Don’t let impractical, risky budget plan sneak back in
Under bipartisan pressure, Democrats in the U.S. House of Representatives removed a provision from their budget resolution that would have put the personal information of hundreds of millions of Americans at risk.
For now, that’s a welcome reprieve. However, bad legislation in Washington has more lives than a cat, so the public needs to be vigilant in ensuring this particularly bad policy proposal doesn’t come back.
The Biden administration has been lobbying Congress to include a new, colossal IRS reporting measure as part of the budget bill that would have required banks and other financial institutions to report customer financial data to the government for all accounts with transactions or holdings in excess of $600 annually. However, the White House walked back that original proposal, raising the threshold to $10,000 per year. For now, that, too, has been removed from the House budget resolution.
That may sound like an improvement, but it still would have captured virtually all bank accounts at every financial institution in America. If you have a job, receive a Social Security check or any other regular income, or pay monthly bills, your data would likely have been reported. What helped spur its removal was a letter to House leaders signed by 21 Democrats identifying “the significant burden and potential unintended consequences that could result from the new reporting regime.”
The administration touted the requirement as a way to “pay” for the budget bill.

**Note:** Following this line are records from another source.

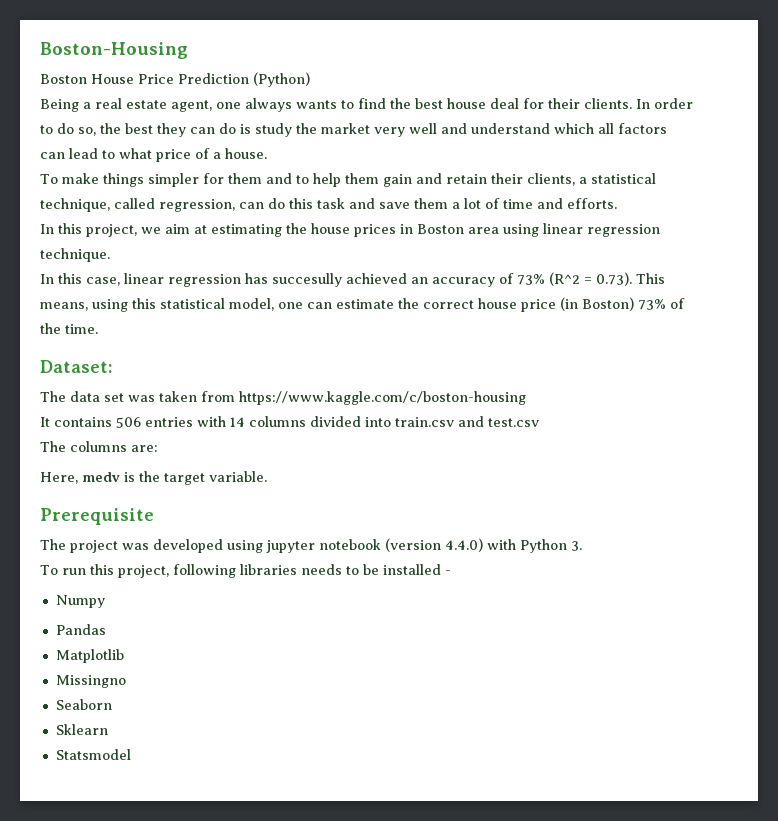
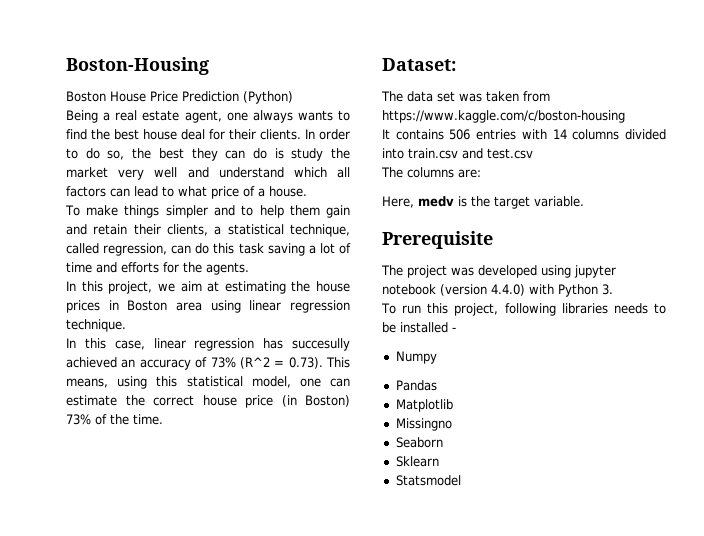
- To make things simpler for them and to help them gain and retain their clients, a statistical technique, called regression, can do this task and save them a lot of time and efforts.
+ To make things simpler and to help them gain and retain their clients, a statistical technique, called regression, can do this task saving a lot of time and efforts for the agents.

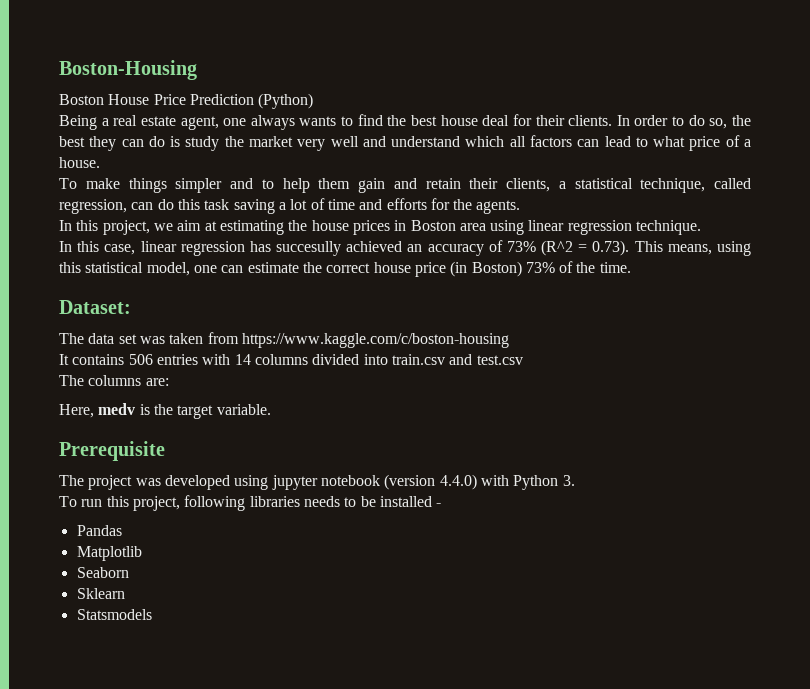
- Numpy
- Missingno
- Statsmodel
+ Statsmodels

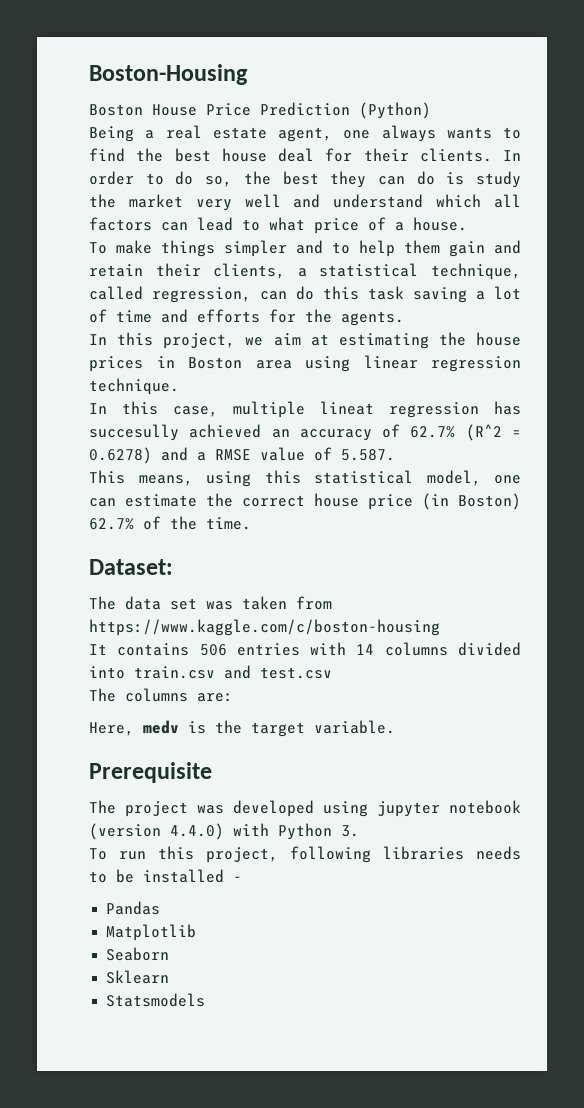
- In this case, linear regression has succesully achieved an accuracy of 73% (R^2 = 0.73). This means, using this statistical model, one can estimate the correct house price (in Boston) 73% of the time.
+ In this case, multiple lineat regression has succesully achieved an accuracy of 62.7% (R^2 = 0.6278) and a RMSE value of 5.587.
+ This means, using this statistical model, one can estimate the correct house price (in Boston) 62.7% of the time.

A memorandum from Mark Mazur, the Treasury Department’s acting assistant secretary for tax policy, estimated the original measure would increase tax revenue $200 billion to $250 billion over a 10-year period. But that is based on the rosy assumption that the IRS would be able to identify and tax underreported income if it can see how much people pay for groceries and utilities each month.
While there’s no reason to believe the proposal would close the so-called tax gap and pay for the budget bill, it would have some very real, quantifiable costs. A companion measure still in the budget bill adds $80 billion for the IRS to hire staff to pore over data and identify potential tax cheats. Presumably, much of that data would have come from the new reporting requirement. But if the $10,000 reporting requirement is gone for good, why is there still a need for the full $80 billion for the IRS?
There would also be a cost to banks, which would be forced to gather and report data to the IRS on virtually all their customers. For big national banks with large compliance departments, the additional reporting requirements might not overwhelm them. But for community banks already under pressure from regulatory mandates, it could mean the difference between continuing to serve their customers and closing their doors.
Researchers at Mossavar-rahmani Center for Business and Government at the Harvard Kennedy School found that in the four years following the last major increase in banking regulations, in 2010, community banks’ share of U.S. banking assets shrank by more than 12 percent, while the top five bank-holding companies continued to control nearly the same share of U.S. banking assets.
Finally, gathering, storing and sharing this immense amount of financial data would pose a risk to the American people and would be extraordinarily expensive.
We can’t let Congress sneak this intrusive law back into the financial lives of ordinary Americans.